* TRY IT *
Every entry below is to be copied exactly, apart from any picture it holds.

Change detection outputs
↓↓↓
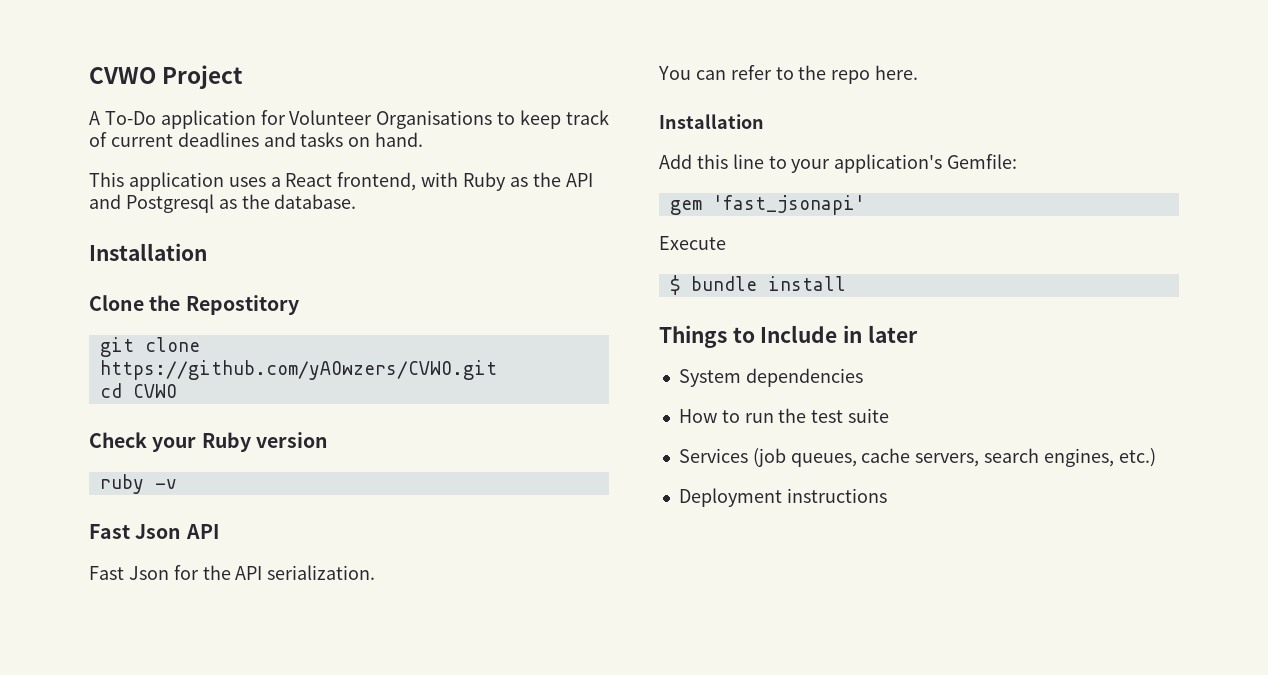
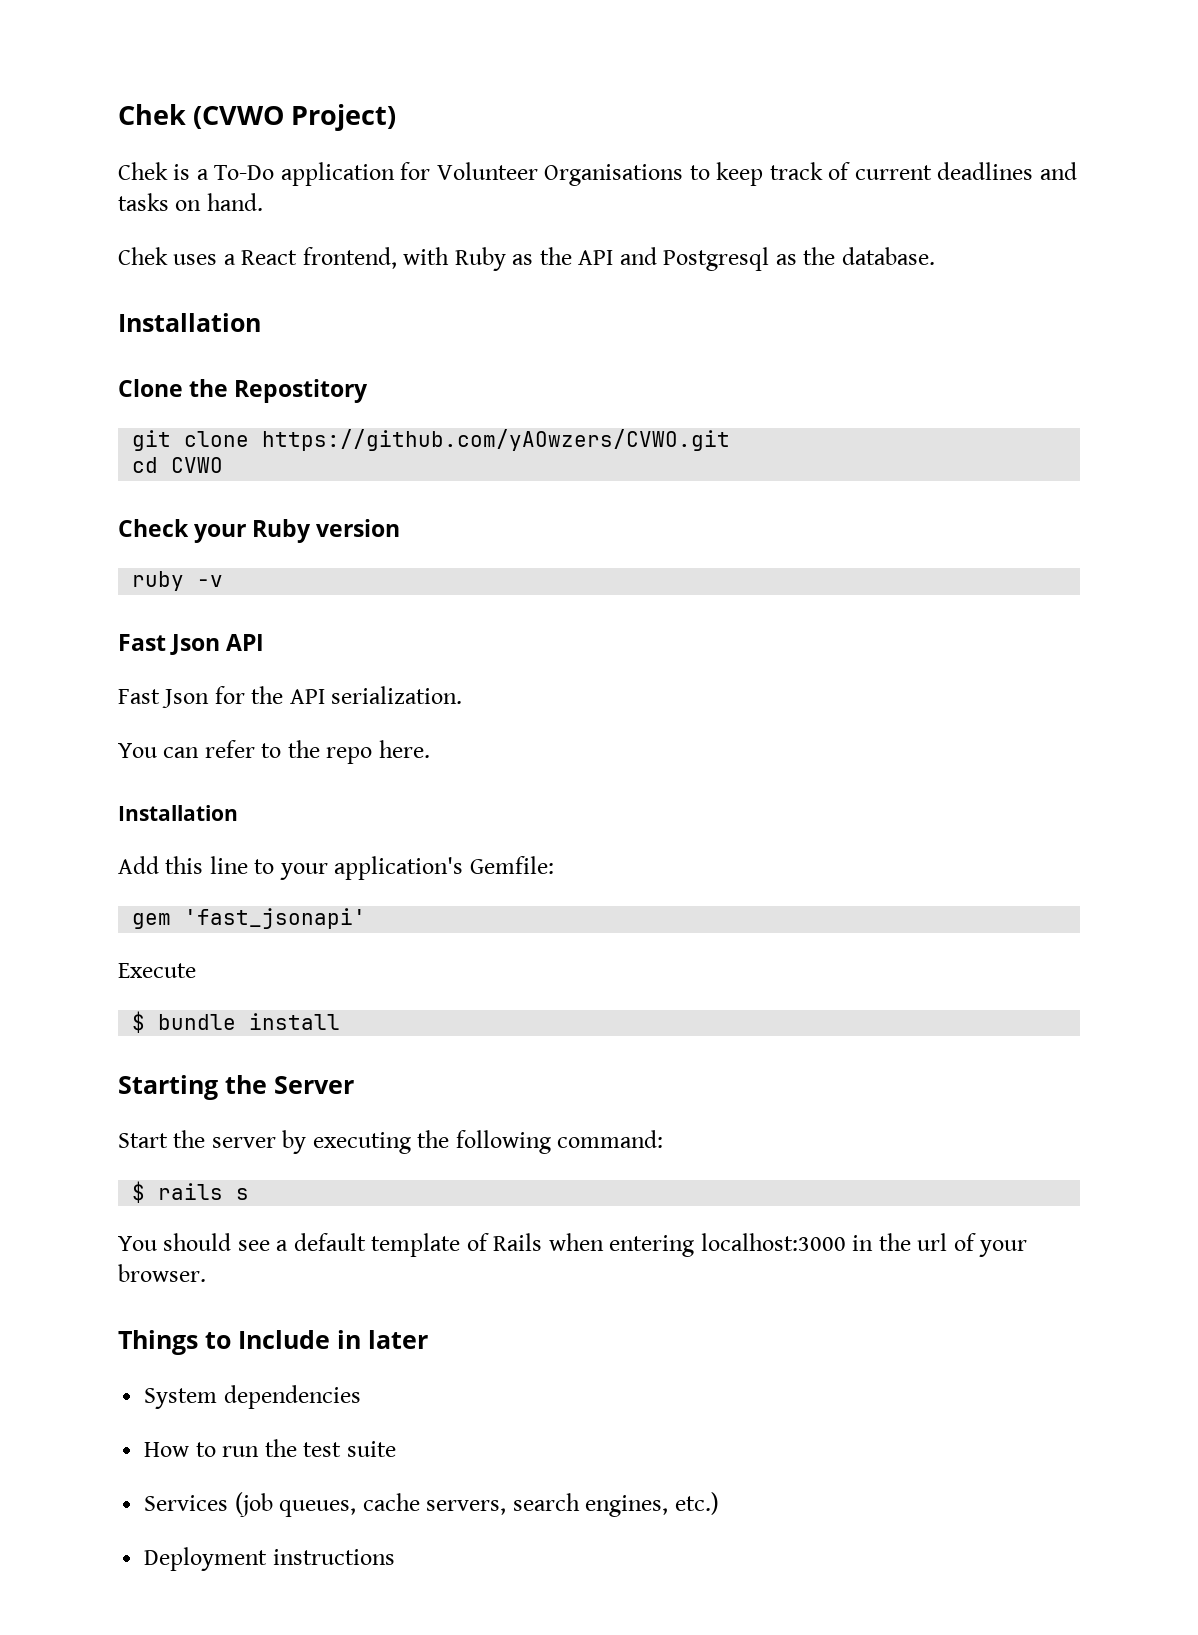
[89,65,244,89] [89,111,100,125] CVWO Project // A -> [118,104,397,131] [118,162,209,180] Chek (CVWO Project) // Chek is a
[89,172,224,191] This application -> [118,247,168,265] Chek
(846, 283) none -> [118,1075,354,1100] [118,1130,664,1154] [132,1181,250,1203] [118,1233,1028,1257] [118,1264,206,1282] // Starting the Server // Start the server by executing the following command: // $ rails s // You should see a default template of Rails when entering localhost:3000 in the url of your browser.

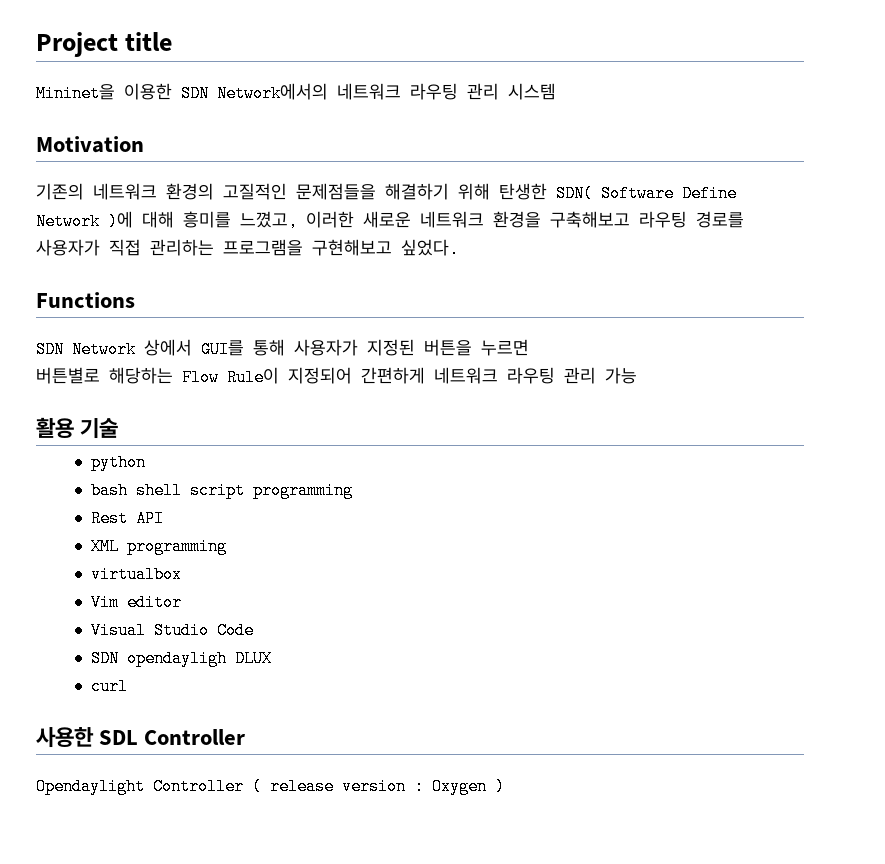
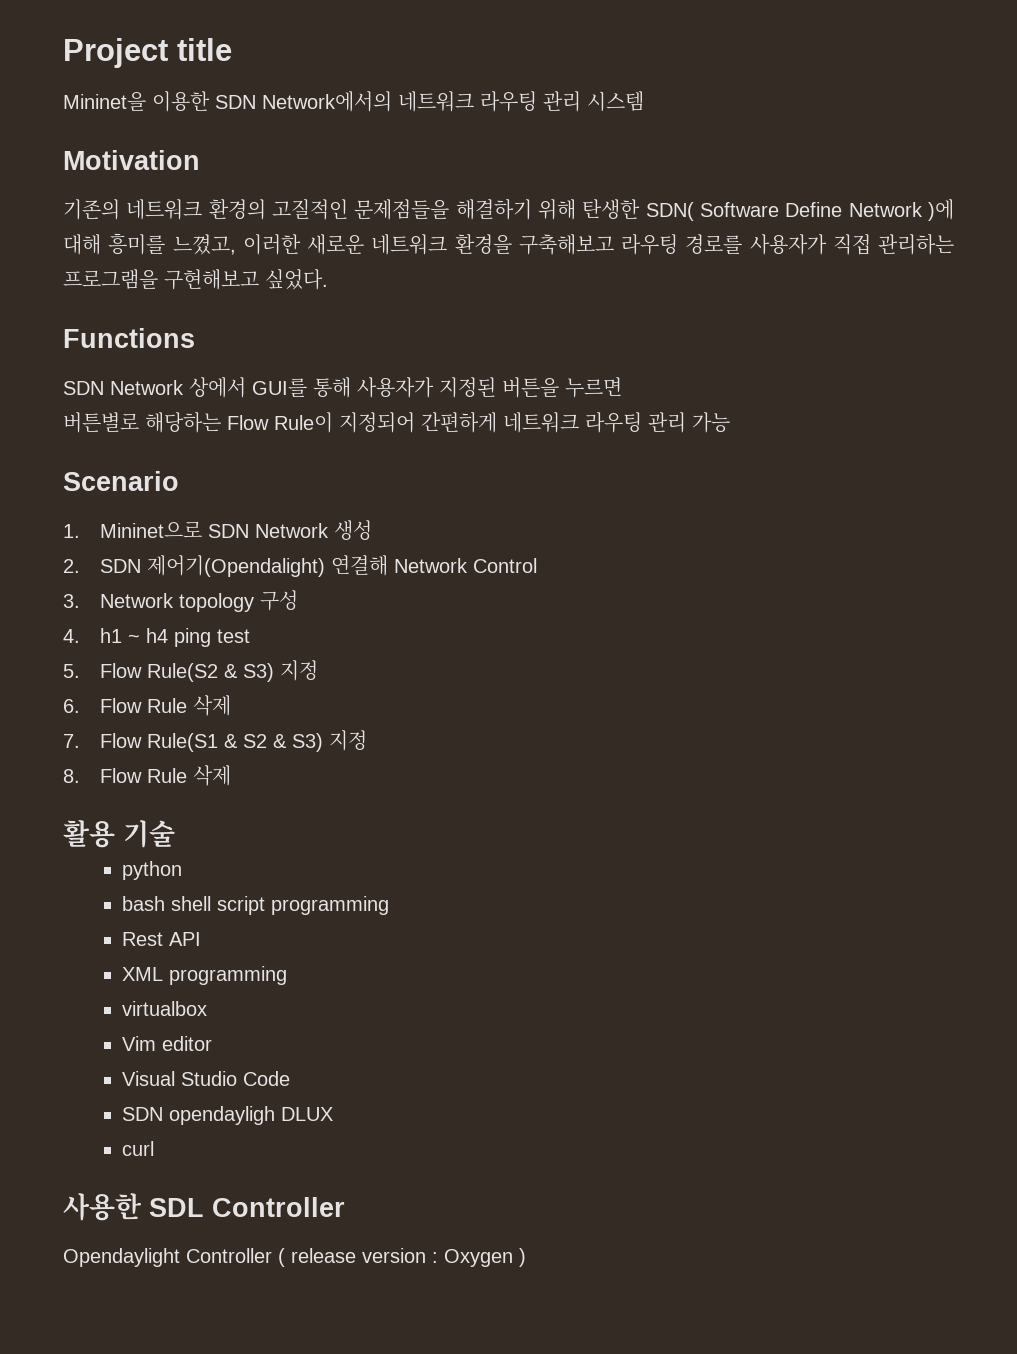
(637, 375) none -> [63,471,179,491] [63,520,373,540] [63,555,538,577] [63,590,299,612] [63,628,251,647] [63,660,319,682] [63,695,232,716] [63,730,368,752] [63,765,232,786] // Scenario // 1. Mininet으로 SDN Network 생성 // 2. SDN 제어기(Opendalight) 연결해 Network Control // 3. Network topology 구성 // 4. h1 ~ h4 ping test // 5. Flow Rule(S2 & S3) 지정 // 6. Flow Rule 삭제 // 7. Flow Rule(S1 & S2 & S3) 지정 // 8. Flow Rule 삭제

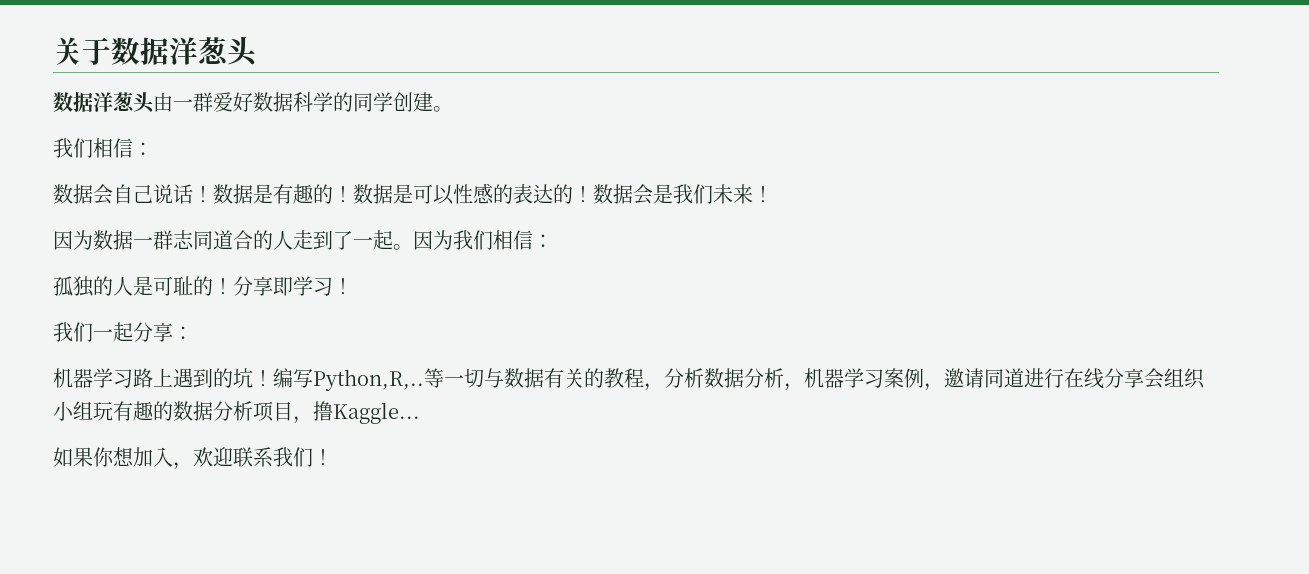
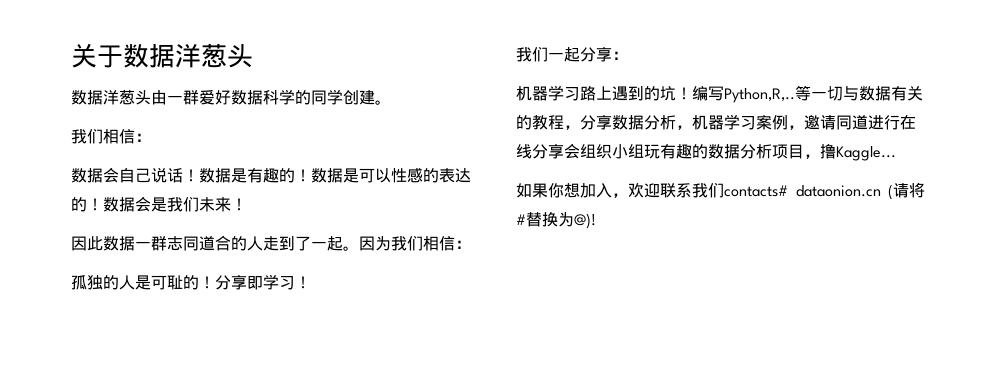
[73,230,93,250] 为 -> [87,236,103,251] 此
[684,368,704,388] 析 -> [596,115,612,130] 享
[313,448,333,466] ！ -> [724,182,925,200] [516,212,596,229] contacts# dataonion.cn (请将#替换为@)!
↑↑↑
* TASK RESPONSE *
[89,65,244,89] [89,111,100,125] CVWO Project // A -> [118,104,397,131] [118,162,209,180] Chek (CVWO Project) // Chek is a
[89,172,224,191] This application -> [118,247,168,265] Chek
(846, 283) none -> [118,1075,354,1100] [118,1130,664,1154] [132,1181,250,1203] [118,1233,1028,1257] [118,1264,206,1282] // Starting the Server // Start the server by executing the following command: // $ rails s // You should see a default template of Rails when entering localhost:3000 in the url of your browser.

(637, 375) none -> [63,471,179,491] [63,520,373,540] [63,555,538,577] [63,590,299,612] [63,628,251,647] [63,660,319,682] [63,695,232,716] [63,730,368,752] [63,765,232,786] // Scenario // 1. Mininet으로 SDN Network 생성 // 2. SDN 제어기(Opendalight) 연결해 Network Control // 3. Network topology 구성 // 4. h1 ~ h4 ping test // 5. Flow Rule(S2 & S3) 지정 // 6. Flow Rule 삭제 // 7. Flow Rule(S1 & S2 & S3) 지정 // 8. Flow Rule 삭제

[73,230,93,250] 为 -> [87,236,103,251] 此
[684,368,704,388] 析 -> [596,115,612,130] 享
[313,448,333,466] ！ -> [724,182,925,200] [516,212,596,229] contacts# dataonion.cn (请将#替换为@)!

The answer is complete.